According to research undertaken by The Australian Financial Review, 2000 undergraduates and 1000 postgraduates have enrolled in subjects focused on building businesses from scratch.
But Amir Nissen, founder of student-led group Student Entrepreneurs, at Melbourne University, says aspiring entrepreneurs shouldn’t place too much emphasis on book smarts.
“The benefit of a university degree in entrepreneurship comes from the implicit recognition of entrepreneurship as a viable career or life choice for young people – as normal as becoming an account or lawyer,” Nissen says.
“University offers a connection to cutting-edge ideas and a cluster of highly intelligent people working in diverse fields that you don’t find in other industries.”
“Its value comes from the potential hotbed for co-founders and new discoveries.”
“[But] for the entrepreneur to be, there is only one course of action – getting out there and doing it, failing and doing it again.”

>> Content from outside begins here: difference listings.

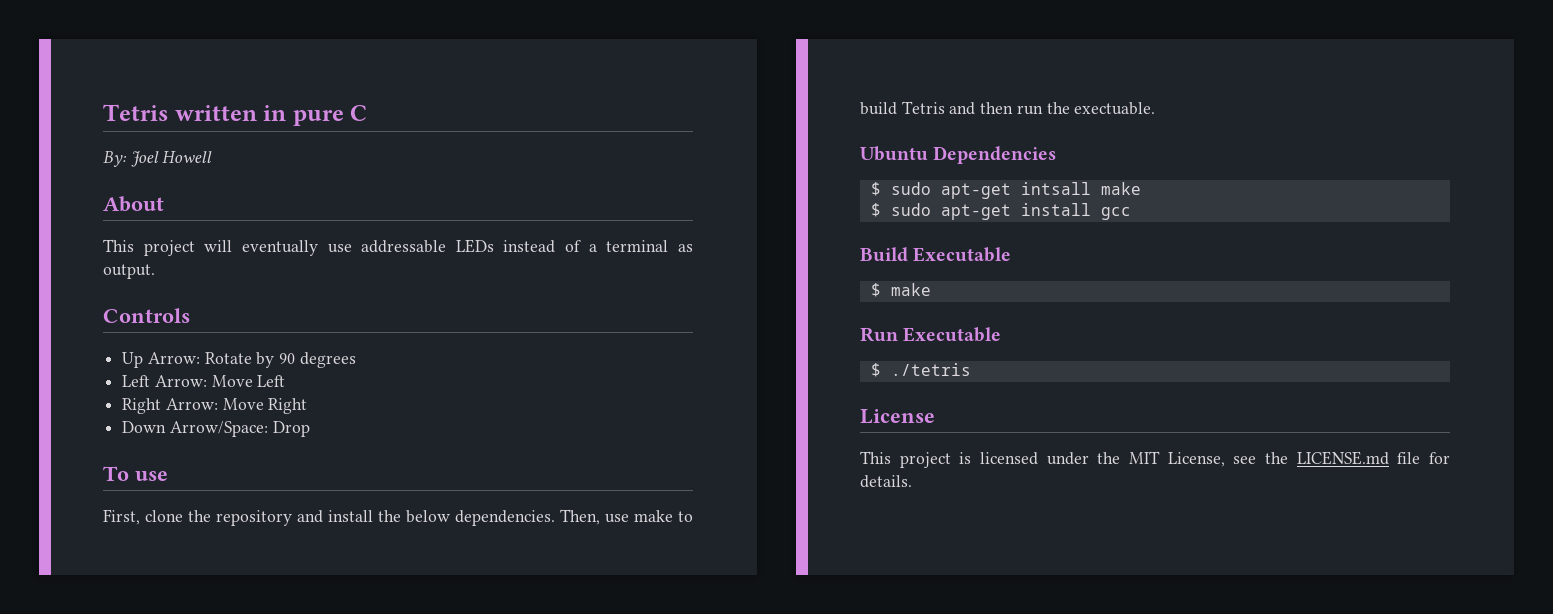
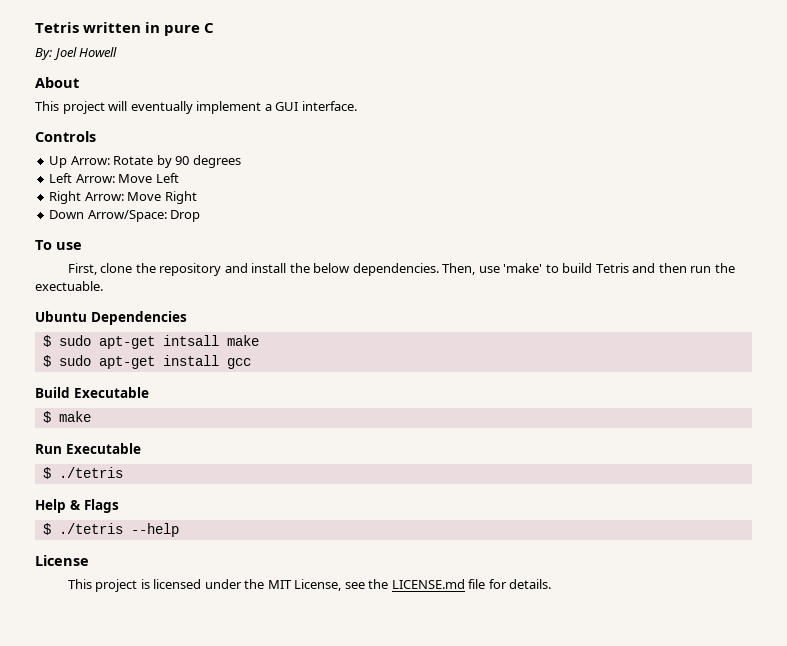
- This project will eventually use addressable LEDs instead of a terminal as output.
+ This project will eventually implement a GUI interface.
- Then, use make to build Tetris and then run the exectuable.
+ Then, use 'make' to build Tetris and then run the exectuable.
+ Help & Flags
+ $ ./tetris --help

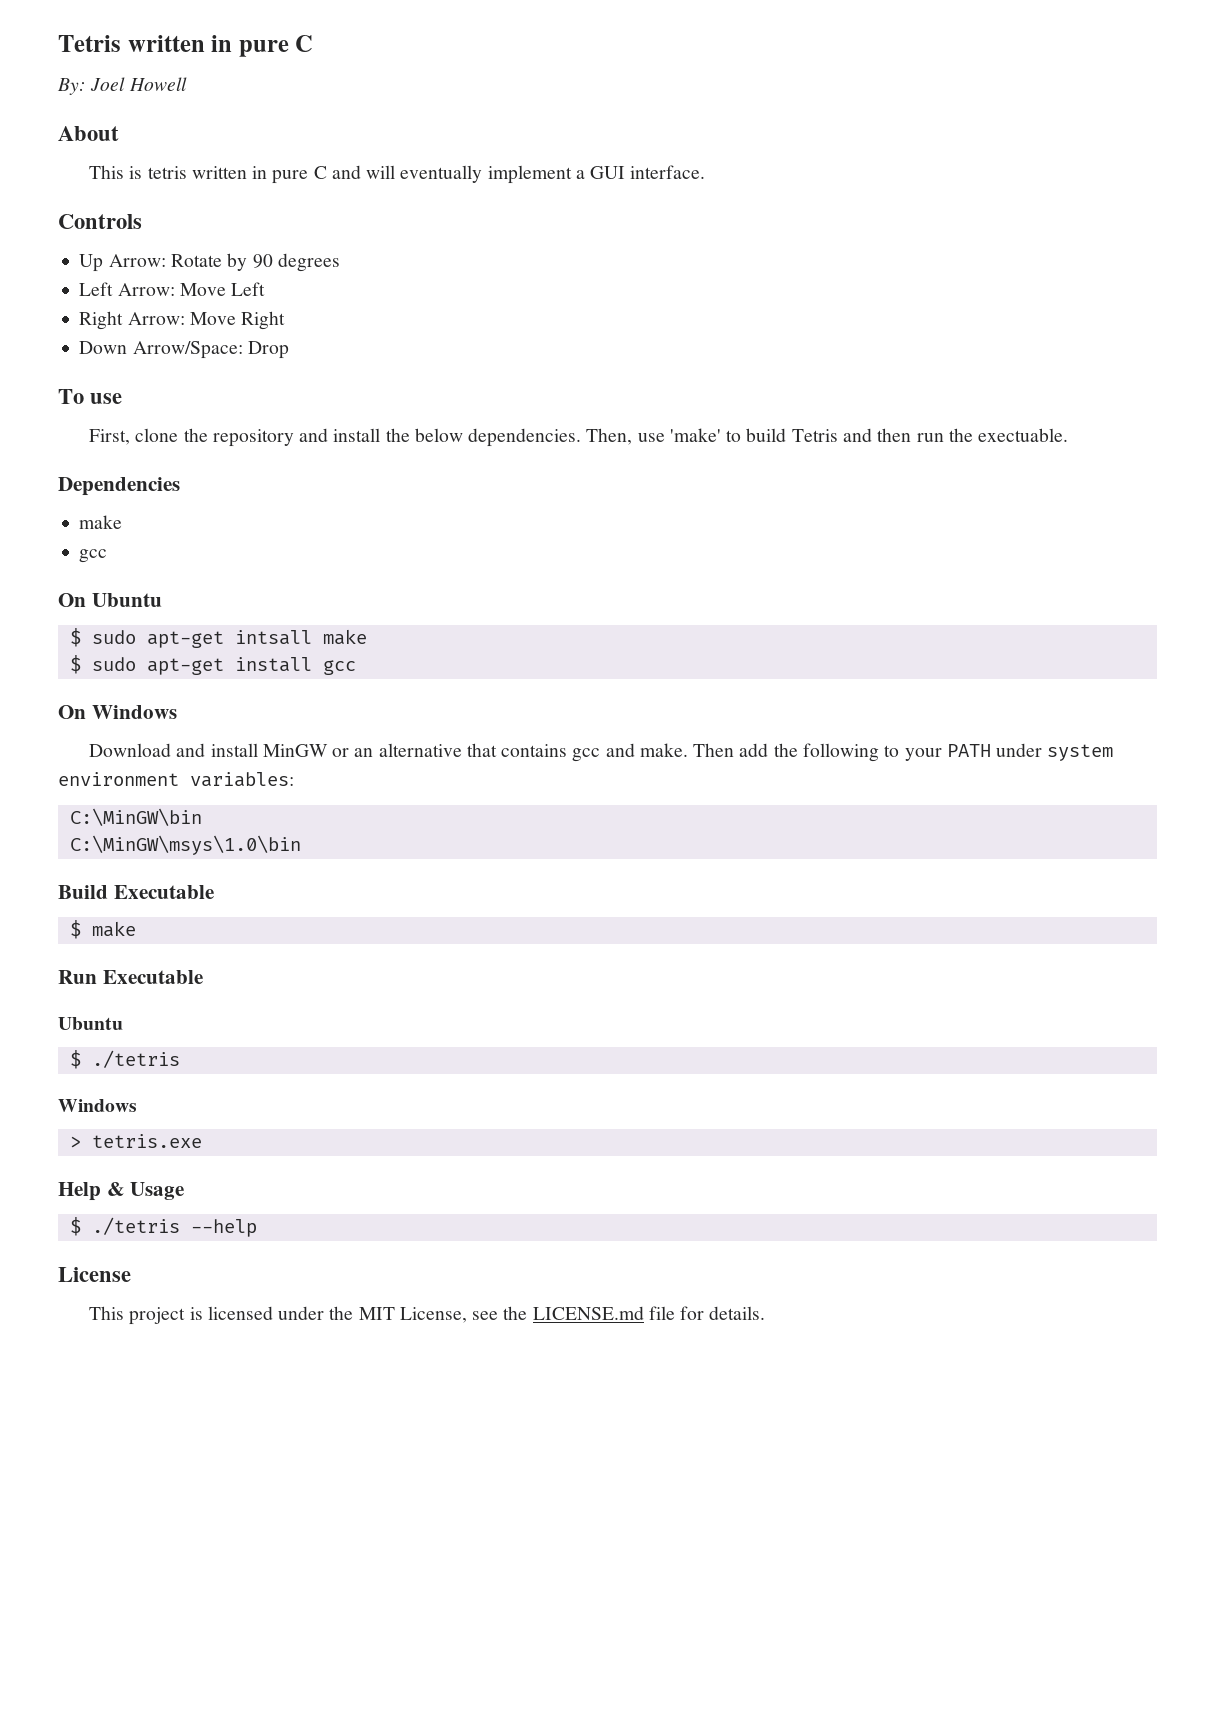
- This project will eventually implement a GUI interface.
+ This is tetris written in pure C and will eventually implement a GUI interface.
- Ubuntu Dependencies
+ Dependencies
+ make
+ gcc
+ On Ubuntu
+ On Windows
+ Download and install MinGW or an alternative that contains gcc and make. Then add the following to your PATH under system environment variables:
+ C:\MinGW\bin
+ C:\MinGW\msys\1.0\bin
  Run Executable
+ Ubuntu
  $ ./tetris
+ Windows
+ > tetris.exe
- Help & Flags
+ Help & Usage

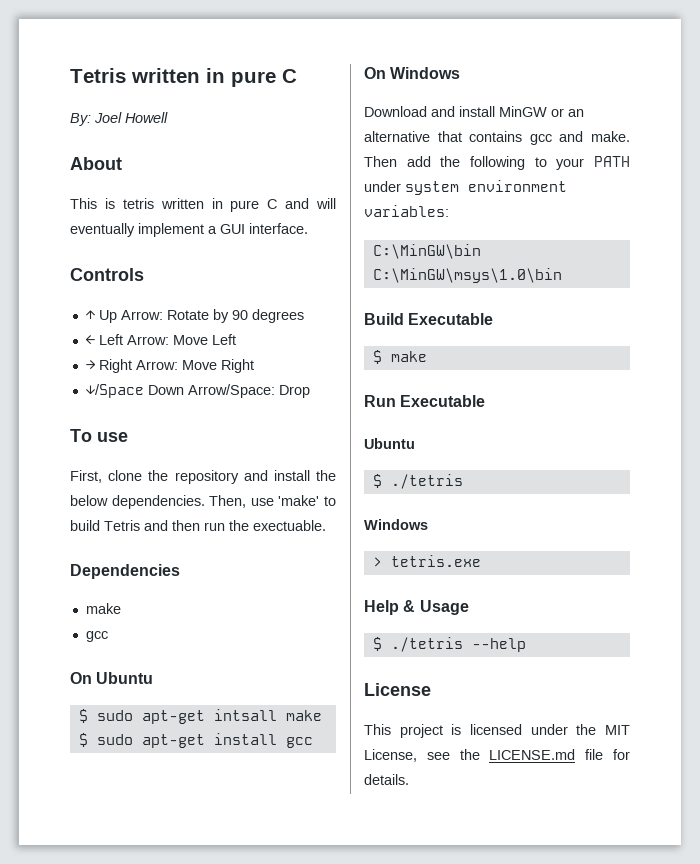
- Up Arrow: Rotate by 90 degrees
+ ↑ Up Arrow: Rotate by 90 degrees
- Left Arrow: Move Left
+ ← Left Arrow: Move Left
- Right Arrow: Move Right
+ → Right Arrow: Move Right
- Down Arrow/Space: Drop
+ ↓/Space Down Arrow/Space: Drop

Mark Parncutt, co-founder of student start-up Nudge, believes commerce degrees mostly prepare students for life in the corporate world.
“[This] is very different to starting a business, [which] can only be learned by experience,” Parncutt told StartupSmart.
“When I ran the Entrepreneurs Week at Melbourne Uni in 2009, I was talking to the lecturer of these entrepreneurship subjects about Nudge and my plans for the future.”
“His advice was that many would-be entrepreneurs get a job and work in the corporate world for 10 years or so to get experience before they start a business.”
By and large, Nissen says the start-up community “does appear to be on the up”, partly because the low barriers to entry brought about by the internet have made start-ups a more viable option.
“It has also made forming groups easier, which perhaps explains the current proliferation of them,” Nissen says.
“In Sydney, there’s an entrepreneurship event every day of the working week, and Melbourne is not far off.
“In terms of help by the universities, this varies on which uni and who you know there.
“Often, universities have some level of grant funding available to student initiatives, but these tend to focus mostly on the social start-ups and other non-profit initiatives.”
Despite this, Nissen believes Australian universities can be an ideal environment in which to start a business.
“The diversity of ideas and cluster of talented peers, as well as accessible academics for advice and networks, can be a boon to start-ups,” he says.
“However, I feel universities follow an anti-gestalt theory, where the parts that make up a university are more valuable than their sum.”